Instructions for the task: Look at the entries below and restate word for word the lines from the first through the one that has "Doodle Delivery (digital): 5".

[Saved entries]
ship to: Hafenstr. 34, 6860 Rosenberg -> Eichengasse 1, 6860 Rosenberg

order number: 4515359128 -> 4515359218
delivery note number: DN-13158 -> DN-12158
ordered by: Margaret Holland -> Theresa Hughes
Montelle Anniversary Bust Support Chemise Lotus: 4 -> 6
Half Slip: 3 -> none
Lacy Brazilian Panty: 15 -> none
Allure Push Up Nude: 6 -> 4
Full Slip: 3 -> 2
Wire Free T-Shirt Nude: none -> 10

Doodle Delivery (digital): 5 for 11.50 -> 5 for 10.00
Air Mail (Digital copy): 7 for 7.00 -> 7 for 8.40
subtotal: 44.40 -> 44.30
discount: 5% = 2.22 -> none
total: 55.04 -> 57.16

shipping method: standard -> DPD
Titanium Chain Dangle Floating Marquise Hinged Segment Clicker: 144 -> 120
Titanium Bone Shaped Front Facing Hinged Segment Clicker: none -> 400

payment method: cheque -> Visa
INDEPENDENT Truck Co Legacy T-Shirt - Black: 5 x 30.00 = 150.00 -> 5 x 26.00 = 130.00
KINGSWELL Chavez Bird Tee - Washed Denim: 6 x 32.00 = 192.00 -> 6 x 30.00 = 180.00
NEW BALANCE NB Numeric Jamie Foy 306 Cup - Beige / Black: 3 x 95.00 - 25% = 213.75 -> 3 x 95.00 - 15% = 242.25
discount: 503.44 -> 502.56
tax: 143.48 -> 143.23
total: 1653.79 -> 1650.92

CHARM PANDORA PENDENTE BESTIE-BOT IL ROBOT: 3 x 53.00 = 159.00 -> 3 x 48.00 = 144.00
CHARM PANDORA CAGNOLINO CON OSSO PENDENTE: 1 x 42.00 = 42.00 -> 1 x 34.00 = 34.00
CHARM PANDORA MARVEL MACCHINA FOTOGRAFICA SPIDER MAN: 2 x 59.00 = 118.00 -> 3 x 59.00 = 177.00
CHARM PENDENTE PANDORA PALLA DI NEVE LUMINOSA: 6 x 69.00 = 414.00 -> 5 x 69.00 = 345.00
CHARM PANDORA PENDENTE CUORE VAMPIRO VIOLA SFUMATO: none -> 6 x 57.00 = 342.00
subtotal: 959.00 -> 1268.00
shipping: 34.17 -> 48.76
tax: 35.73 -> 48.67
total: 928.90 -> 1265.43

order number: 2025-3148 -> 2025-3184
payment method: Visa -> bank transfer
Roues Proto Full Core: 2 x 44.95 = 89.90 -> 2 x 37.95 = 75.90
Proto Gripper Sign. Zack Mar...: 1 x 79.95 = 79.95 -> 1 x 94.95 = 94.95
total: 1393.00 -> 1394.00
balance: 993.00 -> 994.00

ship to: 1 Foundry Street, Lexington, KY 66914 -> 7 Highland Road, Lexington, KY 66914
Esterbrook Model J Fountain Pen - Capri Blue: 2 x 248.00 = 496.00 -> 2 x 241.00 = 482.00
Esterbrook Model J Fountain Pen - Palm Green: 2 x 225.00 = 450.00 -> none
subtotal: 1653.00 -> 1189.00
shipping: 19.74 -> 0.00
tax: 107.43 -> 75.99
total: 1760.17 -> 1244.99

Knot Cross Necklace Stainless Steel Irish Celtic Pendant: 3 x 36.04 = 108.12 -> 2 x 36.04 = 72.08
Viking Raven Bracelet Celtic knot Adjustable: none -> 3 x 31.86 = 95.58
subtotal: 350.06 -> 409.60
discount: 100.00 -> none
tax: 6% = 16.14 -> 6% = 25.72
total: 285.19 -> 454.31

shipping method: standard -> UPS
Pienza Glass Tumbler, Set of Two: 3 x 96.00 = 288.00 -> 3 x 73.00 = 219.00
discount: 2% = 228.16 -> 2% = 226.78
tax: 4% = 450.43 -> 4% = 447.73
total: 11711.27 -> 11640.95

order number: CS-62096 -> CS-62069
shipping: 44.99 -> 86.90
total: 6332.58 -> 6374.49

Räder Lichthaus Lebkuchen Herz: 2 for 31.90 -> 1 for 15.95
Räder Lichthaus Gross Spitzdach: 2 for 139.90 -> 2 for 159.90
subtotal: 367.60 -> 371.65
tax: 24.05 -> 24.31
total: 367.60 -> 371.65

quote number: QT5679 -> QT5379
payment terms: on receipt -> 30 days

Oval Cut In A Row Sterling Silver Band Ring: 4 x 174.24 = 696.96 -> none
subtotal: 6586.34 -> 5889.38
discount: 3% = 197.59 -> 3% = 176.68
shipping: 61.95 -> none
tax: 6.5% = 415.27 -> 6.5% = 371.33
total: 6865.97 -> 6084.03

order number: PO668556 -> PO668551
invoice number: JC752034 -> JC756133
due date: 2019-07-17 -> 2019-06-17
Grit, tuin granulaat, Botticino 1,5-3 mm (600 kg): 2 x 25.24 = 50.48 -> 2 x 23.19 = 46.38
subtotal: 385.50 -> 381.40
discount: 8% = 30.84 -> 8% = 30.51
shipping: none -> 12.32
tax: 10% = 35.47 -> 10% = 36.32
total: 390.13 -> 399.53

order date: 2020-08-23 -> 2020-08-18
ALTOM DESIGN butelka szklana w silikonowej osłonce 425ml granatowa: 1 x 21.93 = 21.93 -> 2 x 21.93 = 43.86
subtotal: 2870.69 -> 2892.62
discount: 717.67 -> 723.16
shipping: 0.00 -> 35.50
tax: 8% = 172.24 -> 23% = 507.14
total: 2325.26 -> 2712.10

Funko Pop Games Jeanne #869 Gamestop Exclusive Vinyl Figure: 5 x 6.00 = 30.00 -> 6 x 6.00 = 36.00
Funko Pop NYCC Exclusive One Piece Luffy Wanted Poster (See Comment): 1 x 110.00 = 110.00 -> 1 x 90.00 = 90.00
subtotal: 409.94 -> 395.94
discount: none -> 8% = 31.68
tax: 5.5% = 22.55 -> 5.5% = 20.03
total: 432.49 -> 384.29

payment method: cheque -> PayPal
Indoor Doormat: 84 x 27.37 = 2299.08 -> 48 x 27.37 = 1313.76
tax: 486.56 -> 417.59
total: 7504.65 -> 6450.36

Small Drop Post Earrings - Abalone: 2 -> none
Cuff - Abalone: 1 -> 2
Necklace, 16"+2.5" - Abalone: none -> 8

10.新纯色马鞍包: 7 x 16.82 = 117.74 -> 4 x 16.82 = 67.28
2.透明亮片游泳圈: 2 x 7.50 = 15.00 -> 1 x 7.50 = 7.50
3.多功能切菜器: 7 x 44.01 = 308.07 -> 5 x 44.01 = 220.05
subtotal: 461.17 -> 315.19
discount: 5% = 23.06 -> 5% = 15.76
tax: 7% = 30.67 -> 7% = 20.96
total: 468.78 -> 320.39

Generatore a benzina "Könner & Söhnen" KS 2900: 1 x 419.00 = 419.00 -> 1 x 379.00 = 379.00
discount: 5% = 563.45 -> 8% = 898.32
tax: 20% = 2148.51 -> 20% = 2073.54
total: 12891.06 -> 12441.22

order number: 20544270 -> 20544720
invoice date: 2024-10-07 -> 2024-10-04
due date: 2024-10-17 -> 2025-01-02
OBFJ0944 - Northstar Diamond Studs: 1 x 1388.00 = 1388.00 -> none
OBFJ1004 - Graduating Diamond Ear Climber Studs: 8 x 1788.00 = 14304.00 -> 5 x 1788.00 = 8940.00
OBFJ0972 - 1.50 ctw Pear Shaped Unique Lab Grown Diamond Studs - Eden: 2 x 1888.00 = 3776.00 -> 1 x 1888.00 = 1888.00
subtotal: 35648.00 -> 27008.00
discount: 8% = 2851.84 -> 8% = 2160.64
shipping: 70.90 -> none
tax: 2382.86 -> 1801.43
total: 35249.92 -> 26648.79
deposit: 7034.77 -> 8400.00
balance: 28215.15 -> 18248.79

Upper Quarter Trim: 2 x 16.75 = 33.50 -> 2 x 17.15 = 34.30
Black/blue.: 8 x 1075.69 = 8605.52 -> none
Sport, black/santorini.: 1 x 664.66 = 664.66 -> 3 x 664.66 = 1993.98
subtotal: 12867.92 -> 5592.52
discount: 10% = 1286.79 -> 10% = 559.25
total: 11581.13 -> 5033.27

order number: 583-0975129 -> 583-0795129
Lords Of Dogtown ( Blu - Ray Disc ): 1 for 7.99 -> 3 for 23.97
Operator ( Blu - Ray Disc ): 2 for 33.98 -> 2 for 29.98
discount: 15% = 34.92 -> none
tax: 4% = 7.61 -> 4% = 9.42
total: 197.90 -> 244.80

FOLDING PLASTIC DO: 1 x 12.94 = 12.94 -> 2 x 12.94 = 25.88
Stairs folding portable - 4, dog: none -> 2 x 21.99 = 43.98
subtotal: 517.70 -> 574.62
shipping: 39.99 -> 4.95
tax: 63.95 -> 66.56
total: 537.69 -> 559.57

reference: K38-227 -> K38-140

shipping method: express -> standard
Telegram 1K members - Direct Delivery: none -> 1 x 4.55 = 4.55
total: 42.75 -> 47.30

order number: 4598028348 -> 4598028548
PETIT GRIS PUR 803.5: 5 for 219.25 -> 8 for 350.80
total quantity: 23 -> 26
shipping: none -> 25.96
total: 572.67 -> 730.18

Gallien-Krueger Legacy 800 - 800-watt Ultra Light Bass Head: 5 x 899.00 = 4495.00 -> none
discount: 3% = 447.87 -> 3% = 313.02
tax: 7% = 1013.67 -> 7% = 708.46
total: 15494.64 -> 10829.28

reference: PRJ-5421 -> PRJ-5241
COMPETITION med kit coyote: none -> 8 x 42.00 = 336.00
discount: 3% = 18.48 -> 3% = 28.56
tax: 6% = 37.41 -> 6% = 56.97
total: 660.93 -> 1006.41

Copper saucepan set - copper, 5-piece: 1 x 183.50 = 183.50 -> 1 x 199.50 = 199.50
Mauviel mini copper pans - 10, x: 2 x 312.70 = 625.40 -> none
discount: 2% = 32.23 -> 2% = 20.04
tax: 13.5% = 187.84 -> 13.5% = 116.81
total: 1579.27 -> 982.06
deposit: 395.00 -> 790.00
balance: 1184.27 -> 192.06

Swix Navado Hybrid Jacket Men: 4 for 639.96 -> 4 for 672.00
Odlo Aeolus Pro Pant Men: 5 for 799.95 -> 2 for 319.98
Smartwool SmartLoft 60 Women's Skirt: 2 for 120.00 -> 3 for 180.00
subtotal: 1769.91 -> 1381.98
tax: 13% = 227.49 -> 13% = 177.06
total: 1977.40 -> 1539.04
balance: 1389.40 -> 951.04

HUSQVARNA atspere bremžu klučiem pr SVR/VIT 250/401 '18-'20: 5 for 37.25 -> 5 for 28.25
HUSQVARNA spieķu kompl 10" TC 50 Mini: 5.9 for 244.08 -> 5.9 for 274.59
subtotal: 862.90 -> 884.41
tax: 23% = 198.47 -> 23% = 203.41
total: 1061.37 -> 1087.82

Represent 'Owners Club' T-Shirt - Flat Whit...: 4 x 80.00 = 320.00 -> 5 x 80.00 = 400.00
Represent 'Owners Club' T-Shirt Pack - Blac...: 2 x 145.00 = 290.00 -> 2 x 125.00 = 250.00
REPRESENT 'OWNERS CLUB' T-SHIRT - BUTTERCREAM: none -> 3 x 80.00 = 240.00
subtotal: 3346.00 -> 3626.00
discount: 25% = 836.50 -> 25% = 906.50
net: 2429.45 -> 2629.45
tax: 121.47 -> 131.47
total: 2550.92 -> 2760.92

Result of this exercise:
ship to: Hafenstr. 34, 6860 Rosenberg -> Eichengasse 1, 6860 Rosenberg

order number: 4515359128 -> 4515359218
delivery note number: DN-13158 -> DN-12158
ordered by: Margaret Holland -> Theresa Hughes
Montelle Anniversary Bust Support Chemise Lotus: 4 -> 6
Half Slip: 3 -> none
Lacy Brazilian Panty: 15 -> none
Allure Push Up Nude: 6 -> 4
Full Slip: 3 -> 2
Wire Free T-Shirt Nude: none -> 10

Doodle Delivery (digital): 5 for 11.50 -> 5 for 10.00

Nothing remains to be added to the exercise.